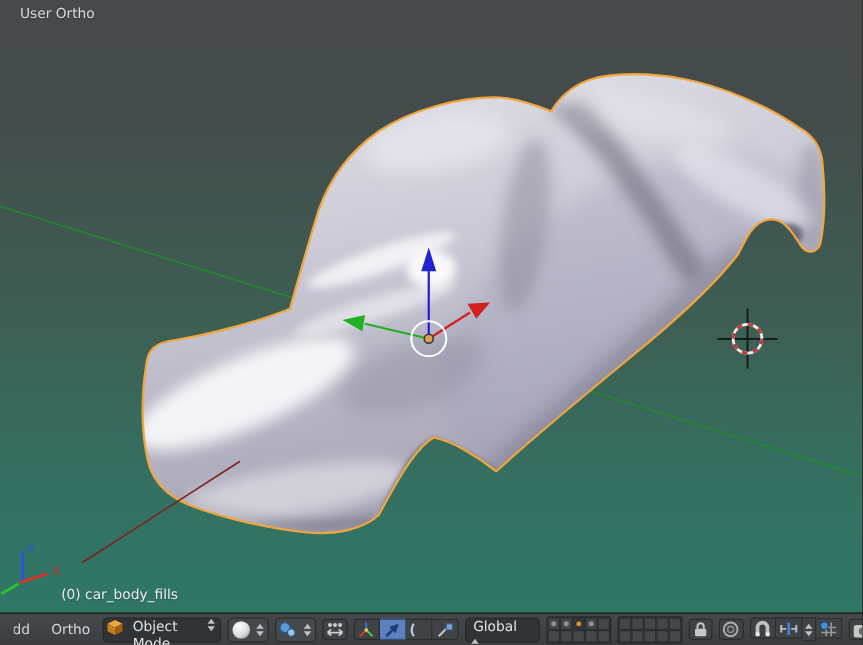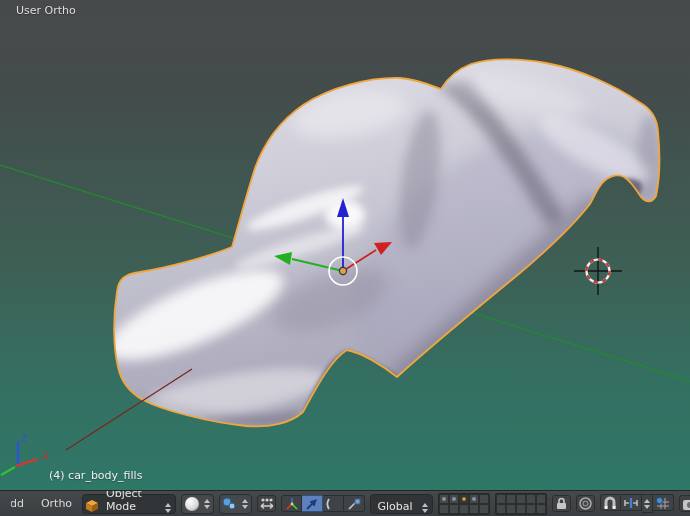--- a/index.html
+++ b/index.html
@@ -17,21 +17,21 @@
   #object-info{left:49px;top:469px;color:#f0f0f0;}
   
   #toolbar{position:absolute;left:0;top:490px;width:690px;height:26px;
     background:linear-gradient(180deg,#45494b,#3a3e40);
     border-top:1px solid #232627;box-sizing:border-box;
     display:flex;align-items:center;gap:5px;padding:0 0 0 0;
     color:#d9d9d9;font-size:11px;overflow:hidden;}
   .menu-label{padding:0 5px;cursor:default;}
   .menu-frag{width:11px;overflow:hidden;display:inline-block;margin-left:11px;}
   .menu-frag span{margin-left:-6px;display:inline-block;}
-  .tb-box{display:flex;align-items:flex-end;height:20px;background:#303436;
+  .tb-box{display:flex;align-items:flex-start;height:20px;background:#303436;
     border:1px solid #26292a;border-radius:4px;box-sizing:border-box;
     padding:0 2px;gap:3px;}
   .tb-group{display:flex;align-items:center;height:20px;background:#46494b;
     border:1px solid #2b2e2f;border-radius:4px;box-sizing:border-box;padding:0 1px;gap:1px;}
   .tb-btn{display:flex;align-items:center;justify-content:center;width:21px;height:17px;
     background:#3f4345;border:1px solid #2b2e2f;border-radius:3px;box-sizing:border-box;}
   .tb-btn.joined{border-radius:0;border-left-width:0;}
   .tb-btn.first{border-radius:3px 0 0 3px;border-left-width:1px;}
   .tb-btn.last{border-radius:0 3px 3px 0;}
   .tb-btn.active{background:#5d80bf;border-color:#33507f;}
@@ -156,21 +156,21 @@
       <g>
         <line x1="18" y1="441" x2="18" y2="465" stroke="#3050e0" stroke-width="2.2"></line>
         <line x1="16" y1="466" x2="38" y2="459" stroke="#e03326" stroke-width="2.2"></line>
         <line x1="15" y1="467" x2="1" y2="475" stroke="#2ec22e" stroke-width="2.2"></line>
         <text x="22" y="441" font-size="10" fill="#3050e0">z</text>
         <text x="42" y="460" font-size="10" fill="#b8352a">X</text>
       </g>
     </svg>
 
     <div id="view-label" class="vp-text">User Ortho</div>
-    <div id="object-info" class="vp-text">(4) car_body_fills</div>
+    <div id="object-info" class="vp-text">(0) car_body_fills</div>
   </div>
 
   <div id="toolbar">
 
     <span class="menu-label menu-frag"><span>dd</span></span>
     <span class="menu-label">Ortho</span>
 
     <div class="tb-box" style="width:104px;">
       <svg width="14" height="14" viewBox="0 0 14 14">
         <polygon points="7,1 13,4 7,7 1,4" fill="#f0a63d"></polygon>
@@ -242,21 +242,21 @@
         </svg>
       </div>
       <div class="tb-btn joined last">
         <svg width="14" height="14" viewBox="0 0 14 14">
           <line x1="2" y1="12" x2="9" y2="5" stroke="#c2cad6" stroke-width="1.6"></line>
           <rect x="8" y="2" width="5" height="5" fill="#7aa0d8" stroke="#3c5a86"></rect>
         </svg>
       </div>
     </div>
 
-    <div class="tb-box" style="width:66px;">
+    <div class="tb-box" style="width:66px;flex-direction:column;">
       <span class="dd-label" style="flex:1">Global</span>
       <span class="spinner">
           <i class="up"></i>
           <i class="dn"></i>
         </span>
     </div>
 
     <div class="layer-grid">
         <div class="layer-cell">
           <span class="layer-dot object"></span>

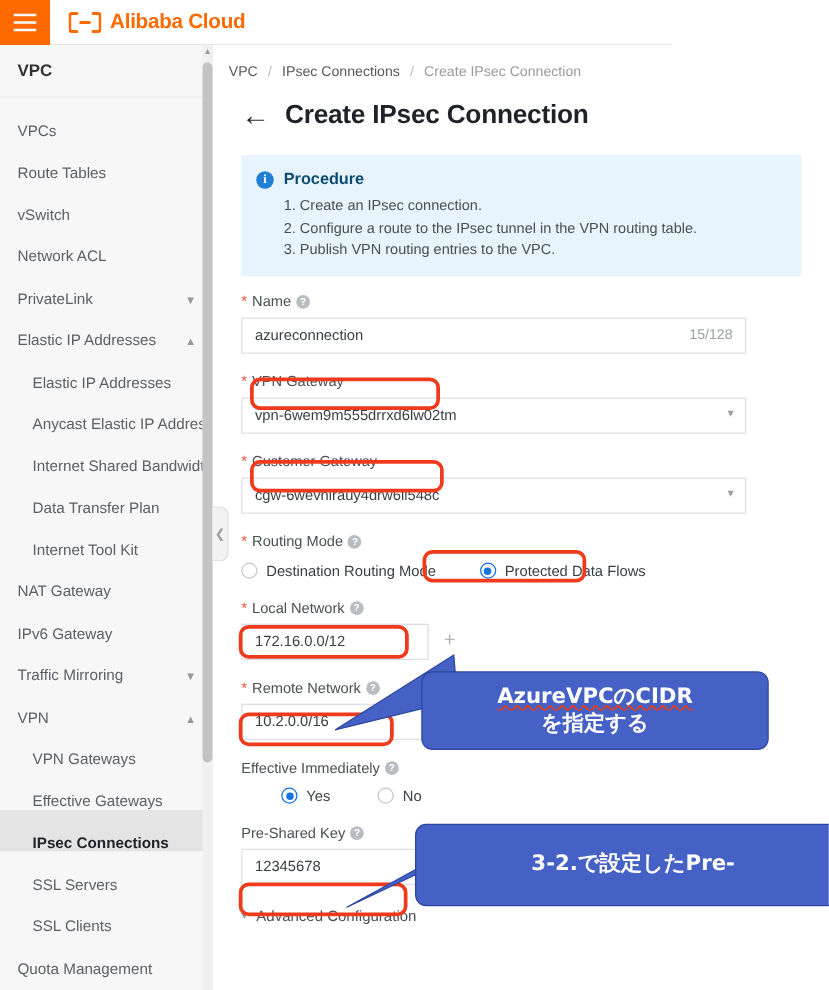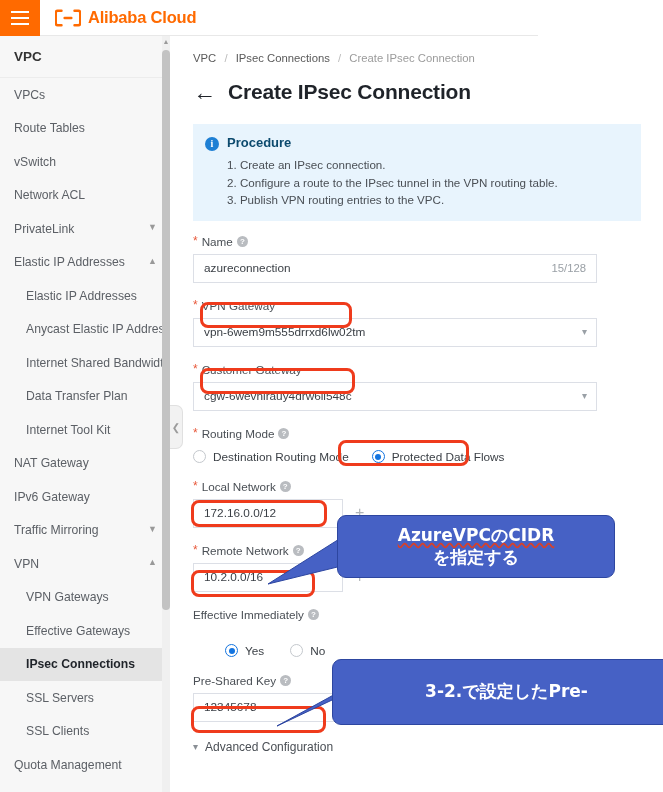--- a/index.html
+++ b/index.html
@@ -39,21 +39,21 @@
     background: #f7f7f7; border-right: 1px solid #e8e8e8;
     overflow: hidden;
   }
   .side-title {
     height: 42px; display: flex; align-items: center;
     padding: 0 0 0 14px; font-size: 13.5px; font-weight: bold; color: #333;
     border-bottom: 1px solid #ececec;
   }
   .side-list { padding: 0; margin: 0; list-style: none; }
   .side-item {
-    display: flex; align-items: center; justify-content: space-between;
+    display: flex; align-items: flex-end; justify-content: space-between;
     height: 33.5px; font-size: 12.2px; color: #5c6066;
     padding-right: 12px; cursor: pointer; white-space: nowrap;
   }
   .side-item.lvl1 { padding-left: 14px; }
   .side-item.lvl2 { padding-left: 26px; }
   .side-item.active { background: #e4e4e4; color: #1f2329; font-weight: bold; }
   .side-item .chev {
     font-size: 9px; color: #999; line-height: 1; transform: translateY(-1px);
   }
   .scrollbar-track {
@@ -77,21 +77,21 @@
     display: flex; align-items: center; justify-content: center;
     color: #9b9b9b; font-size: 10px; cursor: pointer; z-index: 6;
   }
 
   
   .main {
     position: absolute; top: 36px; left: 171px; width: 492px; height: 756px;
     background: #fff; padding: 16px 0 0 0; overflow: hidden;
   }
   .breadcrumb {
-    font-size: 11.3px; color: #595959; padding-left: 22px; white-space: nowrap;
+    font-size: 11.3px; color: #595959; padding-left: 12px; white-space: nowrap;
   }
   .breadcrumb a { color: #595959; text-decoration: none; cursor: pointer; }
   .breadcrumb .sep { color: #bbb; margin: 0 5px; }
   .breadcrumb .cur { color: #9b9b9b; }
 
   .page-head {
     display: flex; align-items: center; gap: 12px;
     padding: 16px 0 0 22px;
   }
   .back-arrow { font-size: 23px; color: #1f2329; line-height: 1; cursor: pointer; }
@@ -137,21 +137,21 @@
     position: relative; height: 29px; width: 404px;
     border: 1px solid #dcdfe6; background: #fff;
     display: flex; align-items: center; padding: 0 28px 0 10px;
     font-size: 11.8px; color: #3a3f45; cursor: pointer;
   }
   .select .caret {
     position: absolute; right: 9px; top: 50%; transform: translateY(-55%);
     color: #9aa0a6; font-size: 10px;
   }
 
-  .radio-row { display: flex; align-items: flex-start; gap: 4px; }
+  .radio-row { display: flex; align-items: flex-start; gap: 16px; }
   .radio {
     display: flex; align-items: center; gap: 7px; cursor: pointer;
     font-size: 11.8px; color: #3a3f45; white-space: nowrap;
   }
   .radio .dot {
     width: 13px; height: 13px; border-radius: 50%;
     border: 1px solid #c4c8cd; background: #fff; flex: 0 0 auto;
     position: relative;
   }
   .radio.checked .dot { border-color: #1374e0; border-width: 1px; }
@@ -398,21 +398,21 @@
           </div>
           <span class="plus">+</span>
         </div>
       </div>
 
       <div class="field" style="margin-top:16px;">
         <div class="flabel">
           <span>Effective Immediately</span>
           <span class="help-icon">?</span>
         </div>
-        <div class="radio-row" style="margin-top:23px;padding-left:32px;">
+        <div class="radio-row" style="margin-top:9px;padding-left:32px;">
           <div class="radio checked">
             <span class="dot"></span>
             <span>Yes</span>
           </div>
           <div class="radio" style="margin-left:22px;">
             <span class="dot"></span>
             <span>No</span>
           </div>
         </div>
       </div>
@@ -438,21 +438,21 @@
   <div class="hl" style="left:200px; top:302px; width:152px; height:26px;"></div>
   <div class="hl" style="left:200px; top:368px; width:155px; height:26px;"></div>
   <div class="hl" style="left:338px; top:440px; width:131px; height:26px;"></div>
   <div class="hl" style="left:191px; top:500px; width:136px; height:27px;"></div>
   <div class="hl" style="left:191px; top:570px; width:124px; height:27px;"></div>
   <div class="hl" style="left:191px; top:706px; width:135px; height:27px;"></div>
 
   <svg class="callout-tail" style="left:268px; top:512px; width:120px; height:82px;" viewBox="0 0 120 82">
     <polygon points="0,72 95,12 98,48" fill="#4661C5" stroke="#2D46A0" stroke-width="1"></polygon>
   </svg>
-  <div class="callout" style="left:337px; top:515px; width:278px; height:63px; font-size:17px;">
+  <div class="callout" style="left:337px; top:537px; width:278px; height:63px; font-size:17px;">
     <div>
       <u>AzureVPCのCIDR</u><br>
       <span>を指定する</span>
     </div>
   </div>
 
   <svg class="callout-tail" style="left:277px; top:690px; width:130px; height:52px;" viewBox="0 0 130 52">
     <polygon points="0,36 62,2 72,2" fill="#4661C5" stroke="#2D46A0" stroke-width="1"></polygon>
   </svg>
   <div class="callout" style="left:332px; top:659px; width:349px; height:66px; font-size:17px;">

• **ASSIGNED TASK**
From the listing above, output exactly the run of lines that starts with the line containing "#595959; text-decoration: none;" and ends with the line containing "-137,21 +137,21 @@".

• **TASK SOLUTION**
   .breadcrumb a { color: #595959; text-decoration: none; cursor: pointer; }
   .breadcrumb .sep { color: #bbb; margin: 0 5px; }
   .breadcrumb .cur { color: #9b9b9b; }
 
   .page-head {
     display: flex; align-items: center; gap: 12px;
     padding: 16px 0 0 22px;
   }
   .back-arrow { font-size: 23px; color: #1f2329; line-height: 1; cursor: pointer; }
@@ -137,21 +137,21 @@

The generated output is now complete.